The Government of Singapore Investment Corporation (GIC), a $100 billion sovereign wealth fund, has invested £100 million (€117 million; $151 million) in Indian renewable developer Greenko, the latter announced last Friday.
The deal will see GIC buy shares of Greenko subsidiary Greenko Mauritius. The acquired shares will be able to be converted into ordinary Greenko shares at a price of 260 pence per share “subject to a final adjustment between July 1, 2015 and June 30, 2017,” Greenko said in a statement.
A source familiar with the deal explained the investment is being done through a structured instrument with the conversion price to be determined later based on a minimum return.
GIC’s £100 million investment buys it a minimum of 19.5 percent in Greenko on a fully diluted basis and not more than 29.99 percent of the renewable firm at any time. Greenko’s shareholders will have to approve a capital increase for GIC’s investment to take place at a meeting on April 4.
Greenko said it will use the money to boost its portfolio and take it past its original target of 1,000 megawatts (MW) by 2015, establishing “the foundations for the next stage of Greenko’s growth strategy to approximately 2,000MW in 2018,” the firm said. It added it will focus on utility scale wind farms and Himalayan run-of-river hydropower projects, of which it currently has 202MW and 180MW respectively under construction.

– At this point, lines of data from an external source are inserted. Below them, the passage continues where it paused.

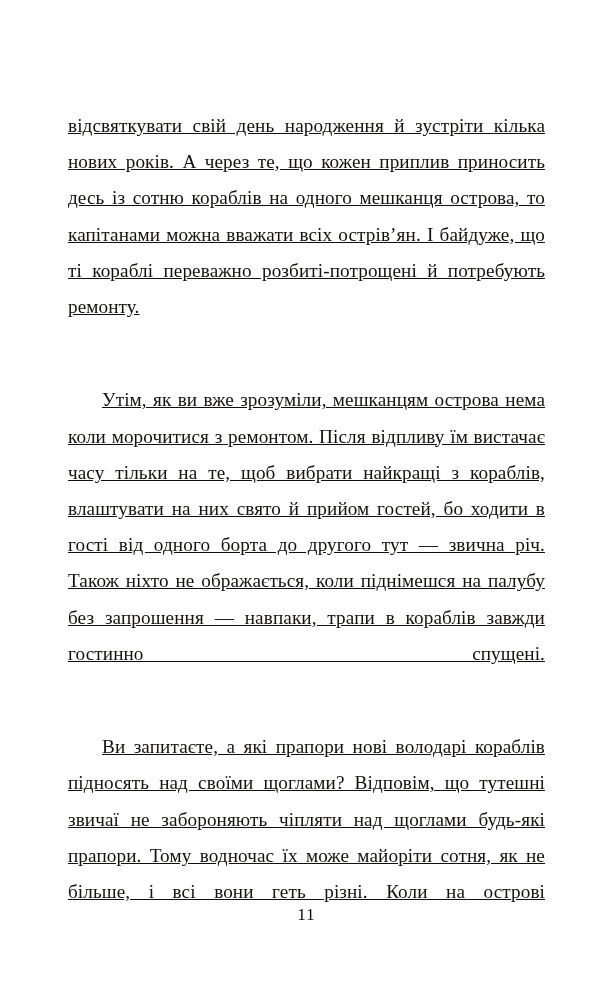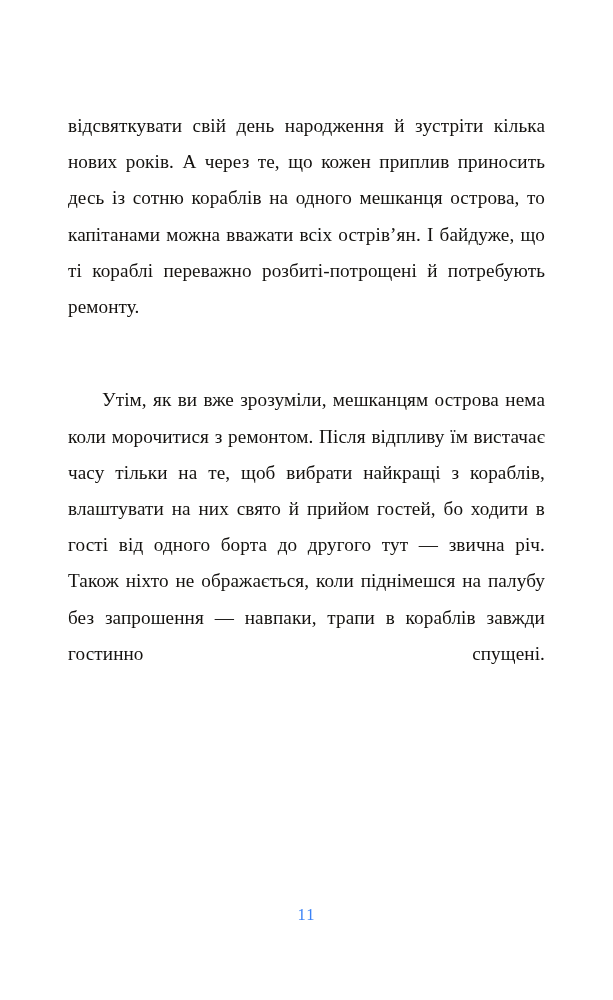"відсвяткувати свій день народження й" .page { text-decoration: none -> underline }
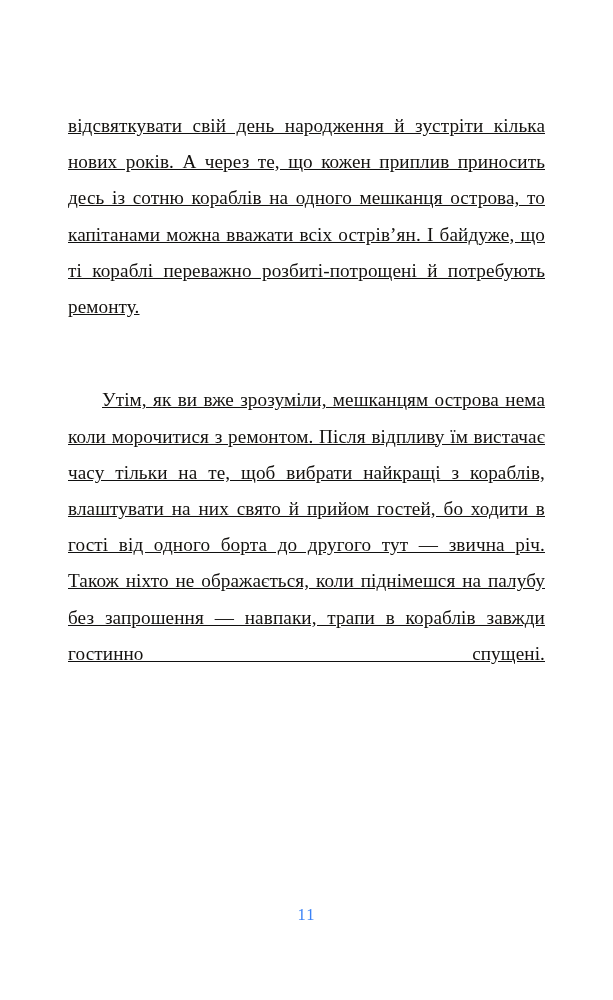"Ви запитаєте, а які прапори" p.para { html: none -> <p>Ви запитаєте, а які прапори нові володарі кораблів підносять над своїми щоглами? Відповім, що тутешні звичаї не забороняють чіпляти над щоглами будь-які прапори. Тому водночас їх може майоріти сотня, як не більше, і всі вони геть різні. Коли на острові</p> }
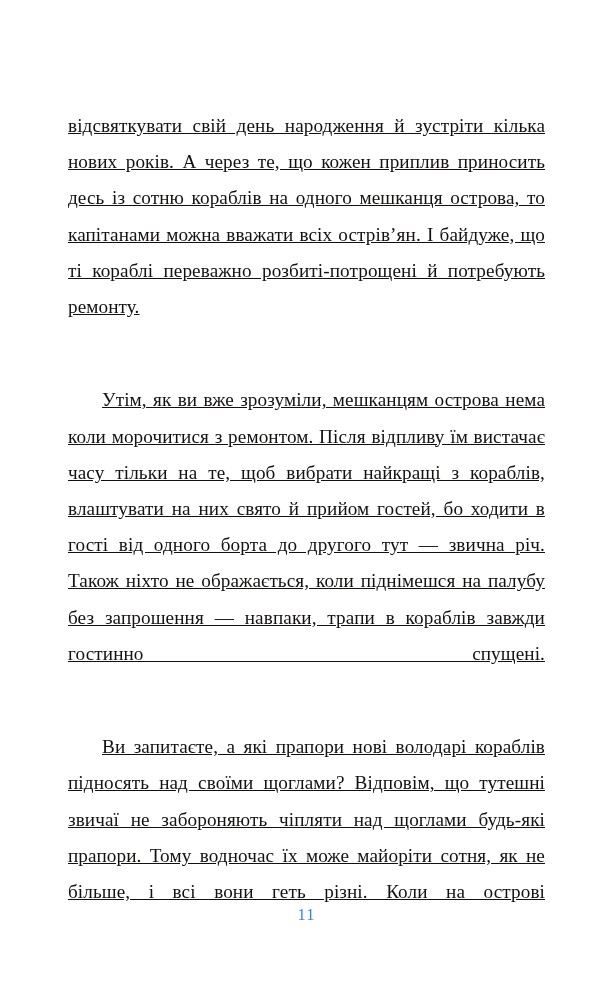"11" .page-number { color: #3b82f6 -> #000000 }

The Indian developer was bullish on the Indian power market, highlighting that its portfolio is now able to “sell power in most states at or below the price of conventional generation”. In addition to wind and hydropower, Greenko’s portfolio comprises natural gas and biomass assets.
Private equity firms Aloe Private Equity – the Indian company’s founding investor – and TPG also hold stakes in Greenko. The latter was advised on the GIC deal by Arden Partners and Macquarie Capital.